When training an XGBoost model for multi-class classification tasks, the Multi-Class Log Loss (mlogloss) is a commonly used evaluation metric. Mlogloss measures the dissimilarity between the predicted class probabilities and the actual class labels, with lower values indicating better performance.
By setting eval_metric='mlogloss'
, you can monitor your model’s performance during training and enable early stopping to prevent overfitting. Here’s an example of how to use mlogloss as the evaluation metric with XGBoost and scikit-learn:
from sklearn.datasets import make_classification
from sklearn.model_selection import train_test_split
from xgboost import XGBClassifier
import matplotlib.pyplot as plt
# Generate a synthetic multi-class classification dataset
X, y = make_classification(n_samples=1000, n_classes=3, n_features=10, n_informative=5, random_state=42)
X_train, X_test, y_train, y_test = train_test_split(X, y, test_size=0.2, random_state=42)
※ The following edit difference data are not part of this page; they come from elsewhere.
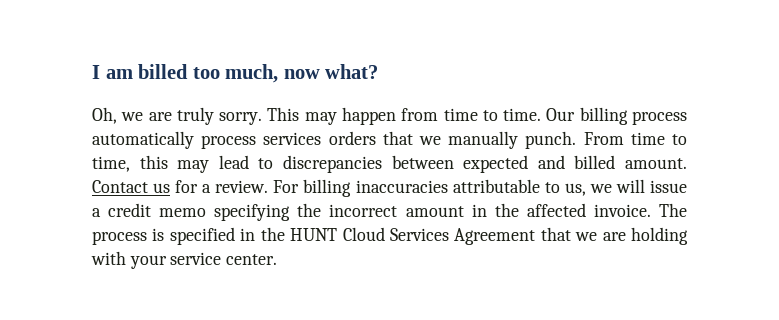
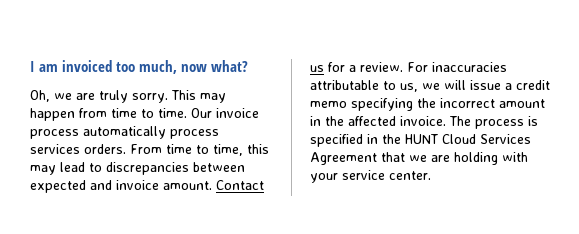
- I am billed too much, now what?
+ I am invoiced too much, now what?
- Our billing process automatically process services orders that we manually punch.
+ Our invoice process automatically process services orders.
- From time to time, this may lead to discrepancies between expected and billed amount.
+ From time to time, this may lead to discrepancies between expected and invoice amount.
- For billing inaccuracies attributable to us, we will issue a credit memo specifying the incorrect amount in the affected invoice.
+ For inaccuracies attributable to us, we will issue a credit memo specifying the incorrect amount in the affected invoice.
# Create an XGBClassifier with mlogloss as the evaluation metric
model = XGBClassifier(n_estimators=100, eval_metric='mlogloss', early_stopping_rounds=10, random_state=42)
# Train the model with early stopping
model.fit(X_train, y_train, eval_set=[(X_test, y_test)])
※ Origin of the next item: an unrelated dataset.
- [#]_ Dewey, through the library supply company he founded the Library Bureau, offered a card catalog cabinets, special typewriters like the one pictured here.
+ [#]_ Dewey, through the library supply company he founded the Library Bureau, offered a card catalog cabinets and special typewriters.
# Retrieve the mlogloss values from the training process
results = model.evals_result()
epochs = len(results['validation_0']['mlogloss'])
x_axis = range(0, epochs)
# Plot the mlogloss values
plt.figure()
plt.plot(x_axis, results['validation_0']['mlogloss'], label='Test')
plt.legend()
plt.xlabel('Number of Boosting Rounds')
plt.ylabel('Multi-Class Log Loss')
plt.title('XGBoost Multi-Class Log Loss Performance')
plt.show()
In this example, we generate a synthetic multi-class classification dataset using scikit-learn’s make_classification
function with 3 classes. We then split the data into training and testing sets.
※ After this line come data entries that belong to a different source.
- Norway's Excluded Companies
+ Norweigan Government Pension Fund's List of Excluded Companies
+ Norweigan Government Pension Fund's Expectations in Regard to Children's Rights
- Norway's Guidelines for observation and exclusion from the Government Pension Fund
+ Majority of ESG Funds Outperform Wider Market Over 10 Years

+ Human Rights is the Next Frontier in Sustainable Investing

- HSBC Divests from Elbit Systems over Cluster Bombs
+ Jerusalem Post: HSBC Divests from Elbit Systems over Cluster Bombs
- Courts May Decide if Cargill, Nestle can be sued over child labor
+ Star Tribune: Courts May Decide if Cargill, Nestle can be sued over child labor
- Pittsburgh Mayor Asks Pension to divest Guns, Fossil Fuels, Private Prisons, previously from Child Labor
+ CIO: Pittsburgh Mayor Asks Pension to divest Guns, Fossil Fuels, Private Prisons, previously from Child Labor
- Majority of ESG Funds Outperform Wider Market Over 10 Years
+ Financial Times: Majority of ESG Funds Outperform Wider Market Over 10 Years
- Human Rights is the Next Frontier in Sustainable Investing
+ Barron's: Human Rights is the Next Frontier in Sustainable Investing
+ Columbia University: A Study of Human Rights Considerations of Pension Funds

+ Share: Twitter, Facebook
We create an instance of XGBClassifier
and set eval_metric='mlogloss'
to specify mlogloss as the evaluation metric. We also set early_stopping_rounds=10
to enable early stopping if the mlogloss doesn’t improve for 10 consecutive rounds.
During training, we pass the testing set as the eval_set
to monitor the model’s performance on unseen data. After training, we retrieve the mlogloss values using the evals_result()
method.
Finally, we plot the mlogloss values against the number of boosting rounds to visualize the model’s performance during training. This plot helps us assess whether the model is overfitting or underfitting and determines the optimal number of boosting rounds.
By using mlogloss as the evaluation metric, we can effectively monitor the model’s multi-class classification performance, prevent overfitting through early stopping, and select the best model based on the lowest mlogloss value.